[Web document revisions]
===============
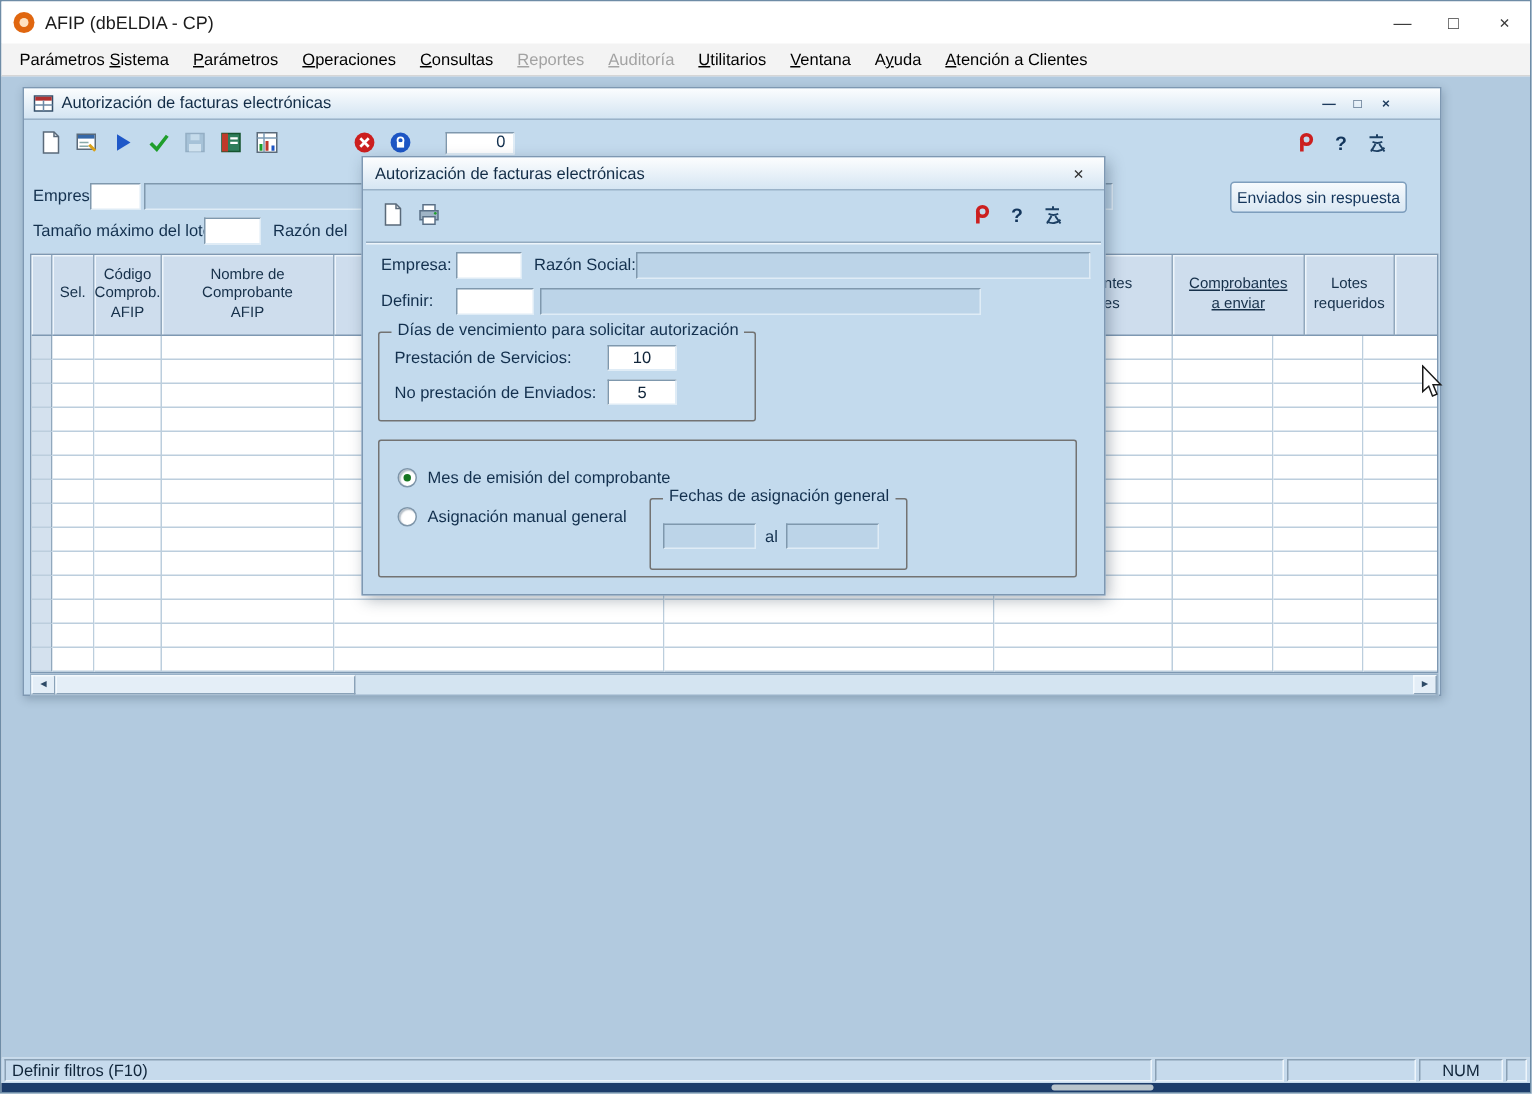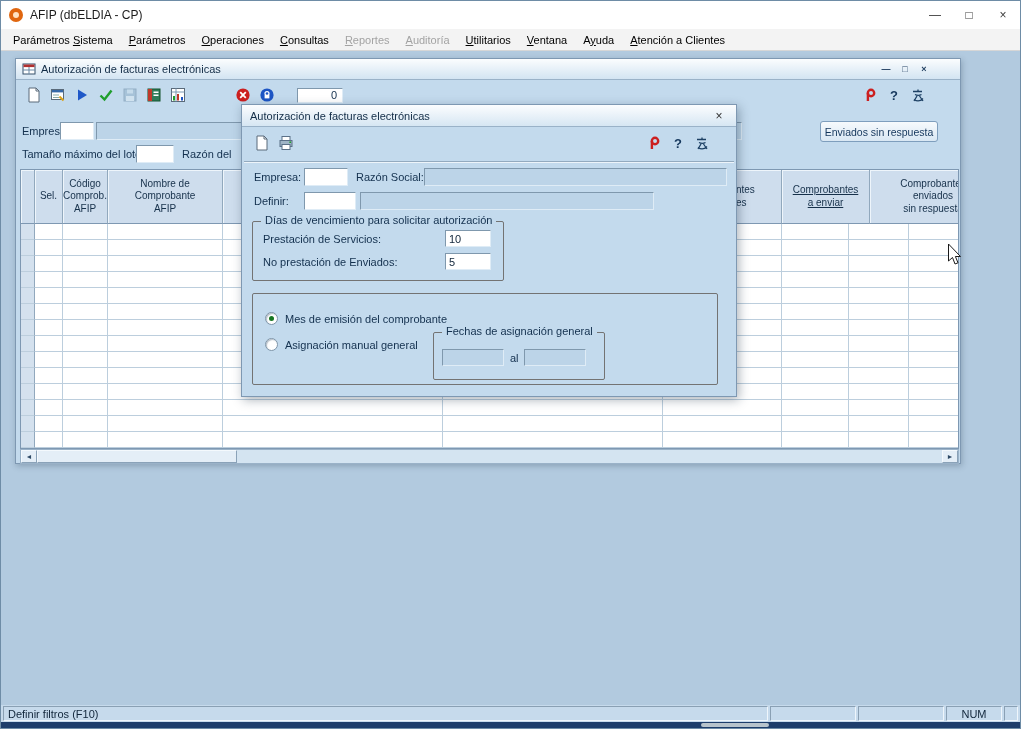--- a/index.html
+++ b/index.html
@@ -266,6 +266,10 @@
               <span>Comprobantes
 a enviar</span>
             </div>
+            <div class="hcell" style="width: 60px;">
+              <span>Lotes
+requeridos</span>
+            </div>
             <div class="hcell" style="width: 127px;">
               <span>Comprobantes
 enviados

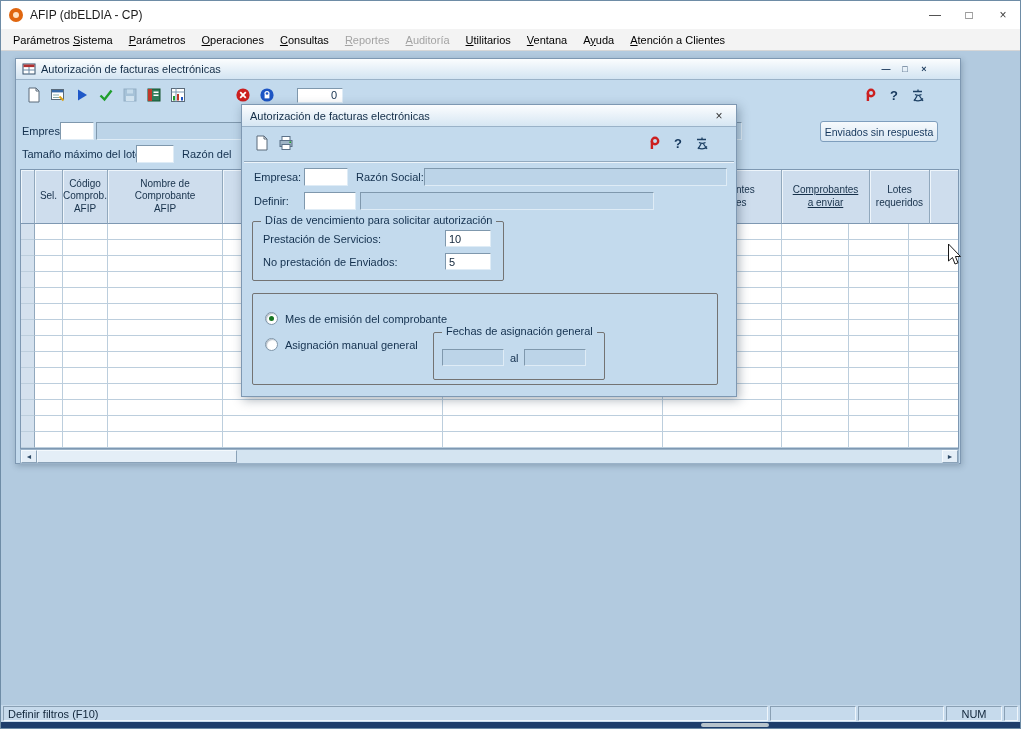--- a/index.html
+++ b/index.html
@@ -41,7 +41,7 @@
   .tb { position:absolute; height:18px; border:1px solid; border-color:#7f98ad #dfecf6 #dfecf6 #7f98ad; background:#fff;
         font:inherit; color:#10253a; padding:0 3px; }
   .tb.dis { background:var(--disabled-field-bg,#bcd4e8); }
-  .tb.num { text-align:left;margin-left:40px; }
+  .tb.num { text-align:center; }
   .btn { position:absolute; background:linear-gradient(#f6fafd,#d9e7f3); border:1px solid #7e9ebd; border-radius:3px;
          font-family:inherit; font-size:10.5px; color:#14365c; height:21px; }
===============
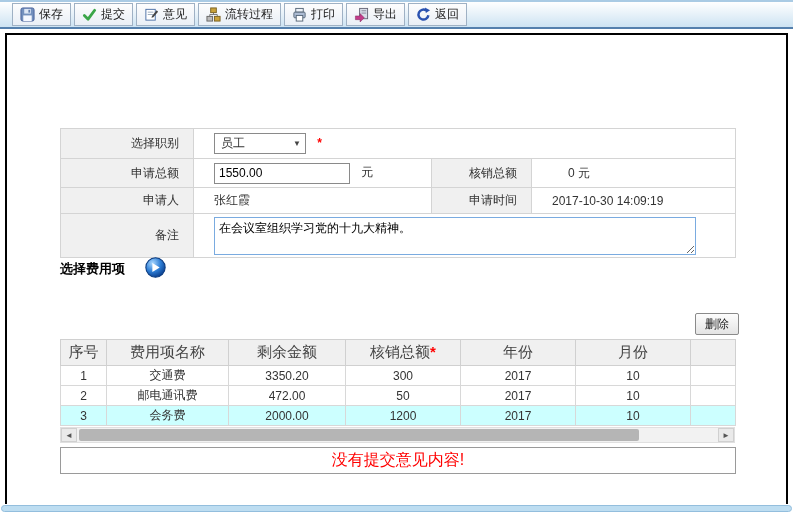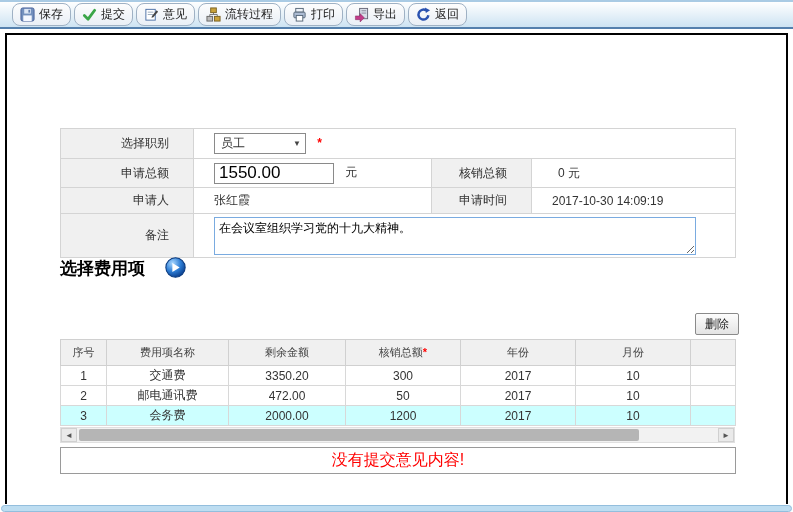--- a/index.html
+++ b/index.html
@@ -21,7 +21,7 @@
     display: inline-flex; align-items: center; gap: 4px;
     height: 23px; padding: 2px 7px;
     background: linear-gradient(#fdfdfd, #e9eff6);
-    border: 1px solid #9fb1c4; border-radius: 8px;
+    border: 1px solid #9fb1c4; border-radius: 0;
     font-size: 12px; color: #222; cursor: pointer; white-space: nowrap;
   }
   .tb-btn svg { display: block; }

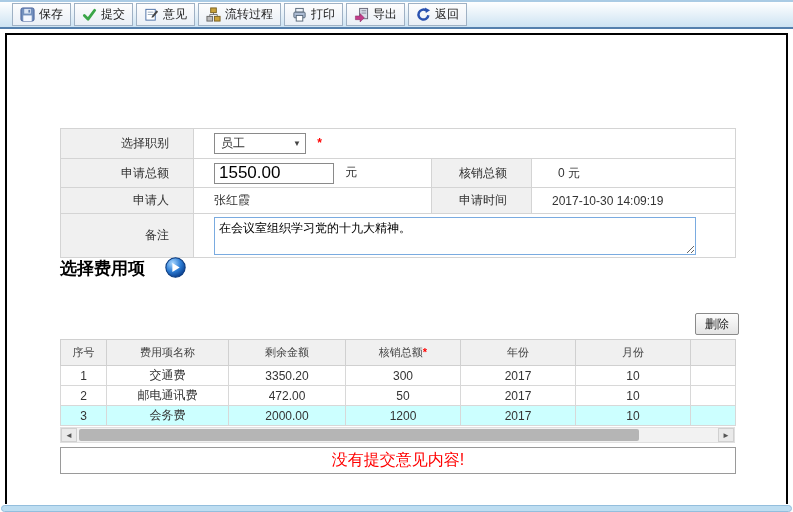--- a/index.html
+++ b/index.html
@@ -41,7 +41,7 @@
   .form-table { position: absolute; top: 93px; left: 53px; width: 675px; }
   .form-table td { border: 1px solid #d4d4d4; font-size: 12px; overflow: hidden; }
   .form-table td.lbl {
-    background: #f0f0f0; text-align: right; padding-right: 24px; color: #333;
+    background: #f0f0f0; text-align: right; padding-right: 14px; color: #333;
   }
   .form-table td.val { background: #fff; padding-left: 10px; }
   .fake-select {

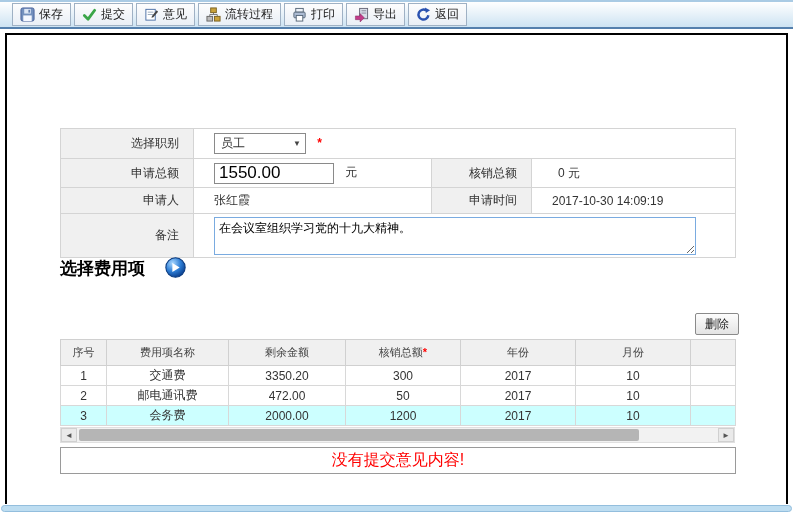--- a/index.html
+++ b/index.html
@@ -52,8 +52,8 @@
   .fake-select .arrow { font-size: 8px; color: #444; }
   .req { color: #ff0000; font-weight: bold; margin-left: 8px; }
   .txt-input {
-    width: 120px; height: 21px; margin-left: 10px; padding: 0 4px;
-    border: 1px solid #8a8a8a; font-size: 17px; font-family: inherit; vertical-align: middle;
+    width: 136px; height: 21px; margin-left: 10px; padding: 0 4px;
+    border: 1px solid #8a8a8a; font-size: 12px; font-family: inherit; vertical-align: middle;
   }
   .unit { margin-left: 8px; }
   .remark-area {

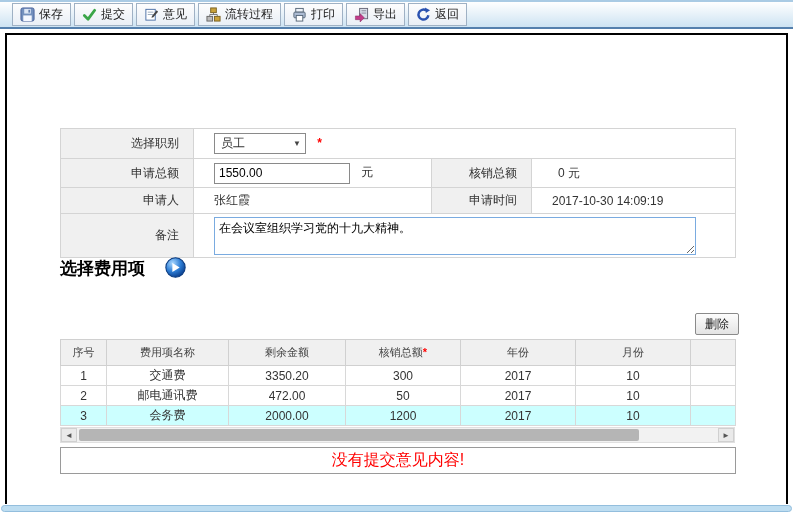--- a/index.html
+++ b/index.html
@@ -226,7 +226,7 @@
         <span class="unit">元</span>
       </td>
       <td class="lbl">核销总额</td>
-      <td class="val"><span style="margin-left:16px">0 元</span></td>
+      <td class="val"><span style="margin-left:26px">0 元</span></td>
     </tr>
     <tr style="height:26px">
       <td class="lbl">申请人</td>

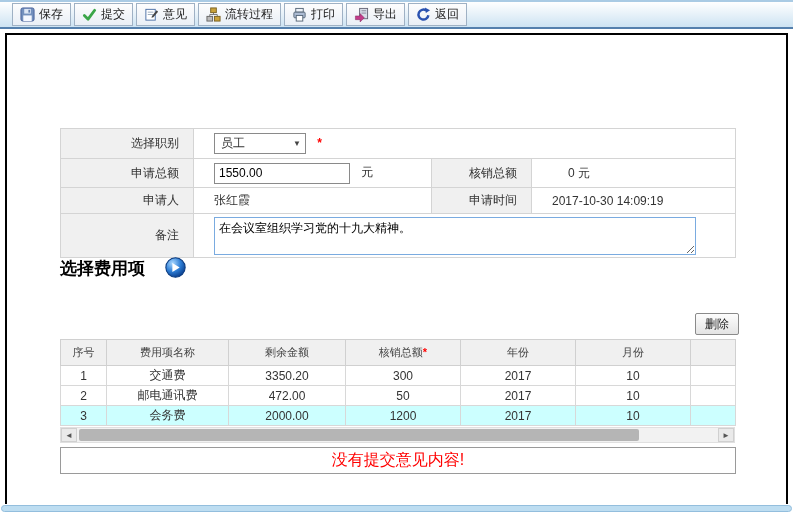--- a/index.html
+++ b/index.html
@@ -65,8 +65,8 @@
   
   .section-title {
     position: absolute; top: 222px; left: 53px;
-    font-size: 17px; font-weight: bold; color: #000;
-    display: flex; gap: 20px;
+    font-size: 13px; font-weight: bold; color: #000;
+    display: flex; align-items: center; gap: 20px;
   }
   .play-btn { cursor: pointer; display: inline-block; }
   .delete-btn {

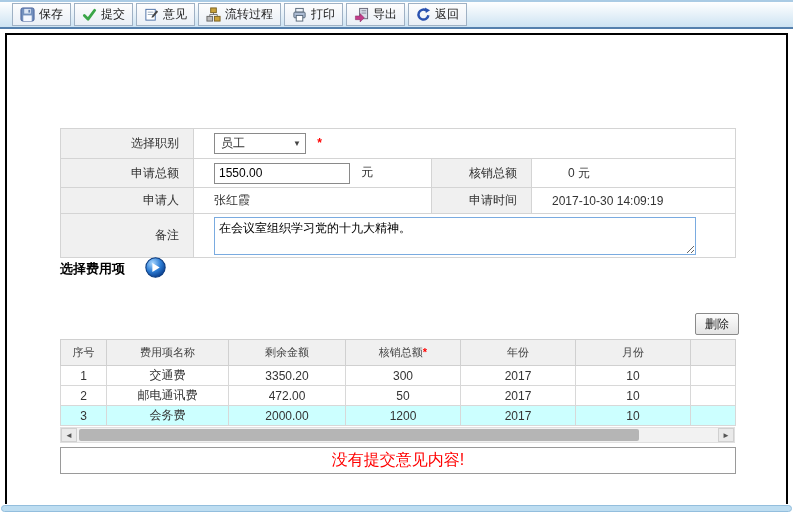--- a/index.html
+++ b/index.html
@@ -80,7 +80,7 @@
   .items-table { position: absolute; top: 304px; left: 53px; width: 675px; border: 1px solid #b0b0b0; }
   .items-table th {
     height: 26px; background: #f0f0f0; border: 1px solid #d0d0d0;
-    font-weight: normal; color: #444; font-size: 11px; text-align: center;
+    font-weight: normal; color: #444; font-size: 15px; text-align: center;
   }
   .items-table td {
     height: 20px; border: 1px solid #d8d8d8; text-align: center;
===============
> **Task brief**
Some lines of the data above may hold the word "weight"; report how many do, and nothing else.

> **Output**
5